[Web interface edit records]

============

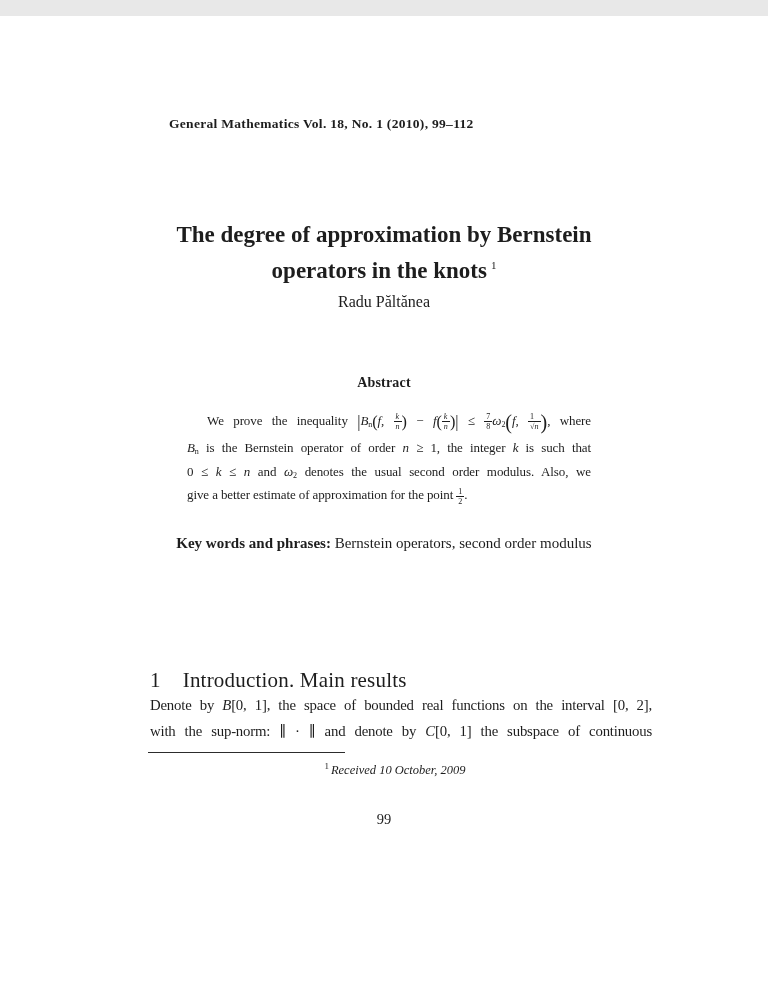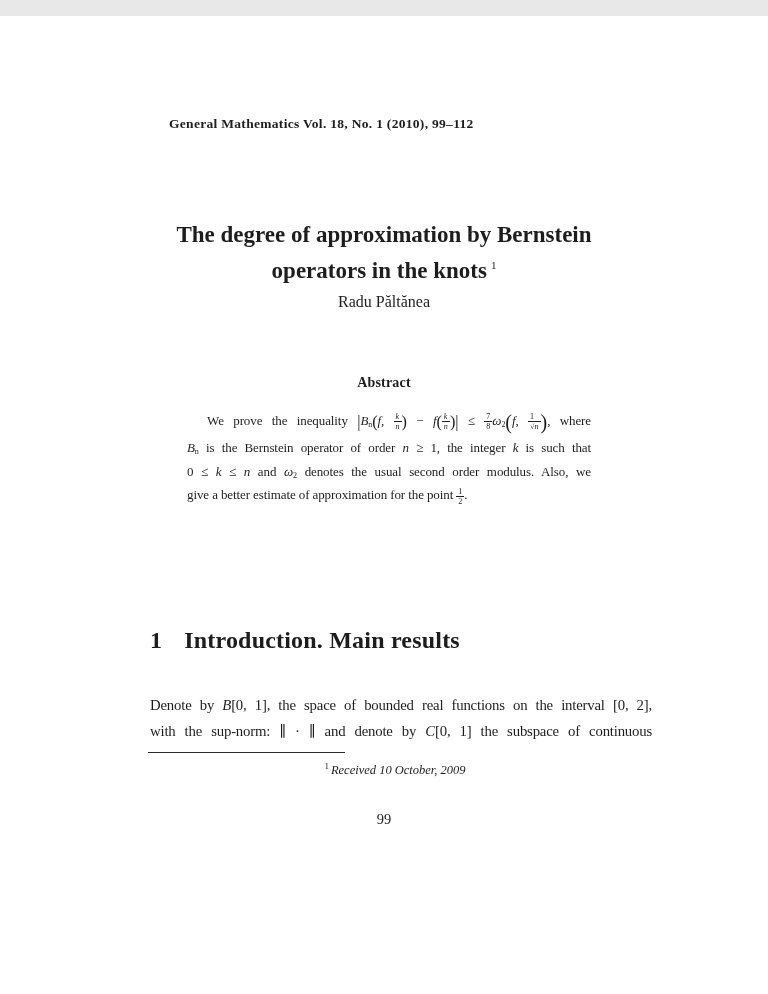--- a/index.html
+++ b/index.html
@@ -41,22 +41,22 @@
   .frac .den { display:block; border-top:1px solid currentColor; padding:0 2px; }
   .sqrt-n { border-top:1px solid currentColor; }
   .bp1 { font-size:1.25em; vertical-align:-0.1em; line-height:0; }
   .bp2 { font-size:1.55em; vertical-align:-0.2em; line-height:0; }
 
   .meta-block { top:514px; font-size:15px; }
   .meta-line { line-height:27.5px; }
   .meta-label { font-weight:bold; }
 
   .section-heading {
-    position:absolute; top:611px; left:150px;
-    font-size:24px; font-weight:bold; letter-spacing:0.2px;
+    position:absolute; top:652px; left:150px;
+    font-size:21px; font-weight:normal; letter-spacing:0.2px;
   }
   .section-number { margin-right:22px; }
 
   .body-par {
     position:absolute; top:676px; left:150px; width:502px;
     font-size:14.8px; letter-spacing:-0.2px;
   }
   .body-line { height:26px; line-height:26px; text-align:justify; text-align-last:justify; }
 
   .footnote-rule {
@@ -91,20 +91,24 @@
   <div class="center-band author">Radu Păltănea</div>
 
   <div class="abstract">
     <div class="abs-line first"><span>We prove the inequality </span><span class="bp1">|</span><span class="mi">B</span><sub>n</sub><span class="bp1">(</span><span class="mi">f</span><span>, </span><span class="frac"><span class="num mi">k</span><span class="den mi">n</span></span><span class="bp1">)</span><span> − </span><span class="mi">f</span><span class="bp1">(</span><span class="frac"><span class="num mi">k</span><span class="den mi">n</span></span><span class="bp1">)</span><span class="bp1">|</span><span> ≤ </span><span class="frac"><span class="num">7</span><span class="den">8</span></span><span class="mi">ω</span><sub>2</sub><span class="bp2">(</span><span class="mi">f</span><span>, </span><span class="frac"><span class="num">1</span><span class="den"><span>√</span><span class="sqrt-n mi">n</span></span></span><span class="bp2">)</span><span>, where</span></div>
     <div class="abs-line"><span class="mi">B</span><sub>n</sub><span> is the Bernstein operator of order </span><span class="mi">n</span><span> ≥ 1, the integer </span><span class="mi">k</span><span> is such that</span></div>
     <div class="abs-line"><span>0 ≤ </span><span class="mi">k</span><span> ≤ </span><span class="mi">n</span><span> and </span><span class="mi">ω</span><sub>2</sub><span> denotes the usual second order modulus. Also, we</span></div>
     <div class="abs-line last"><span>give a better estimate of approximation for the point </span><span class="frac"><span class="num">1</span><span class="den">2</span></span><span>.</span></div>
   </div>
 
   <div class="center-band meta-block">
+    <div class="meta-line">
+      <span class="meta-label">Key words and phrases:</span>
+      <span>Bernstein operators, second order modulus</span>
+    </div>
   </div>
 
   <div class="section-heading">
     <span class="section-number">1</span><span>Introduction. Main results</span>
   </div>
 
   <div class="body-par">
     <div class="body-line"><span>Denote by </span><span class="mi">B</span><span>[0, 1], the space of bounded real functions on the interval [0, 2],</span></div>
     <div class="body-line"><span>with the sup-norm: </span><span>∥ · ∥</span><span> and denote by </span><span class="mi">C</span><span>[0, 1] the subspace of continuous</span></div>
   </div>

============

### [Description of the task]
Each line above where the word "center" occurs should be returned in full.

### [Problem solution]
   <div class="center-band author">Radu Păltănea</div>
   <div class="center-band meta-block">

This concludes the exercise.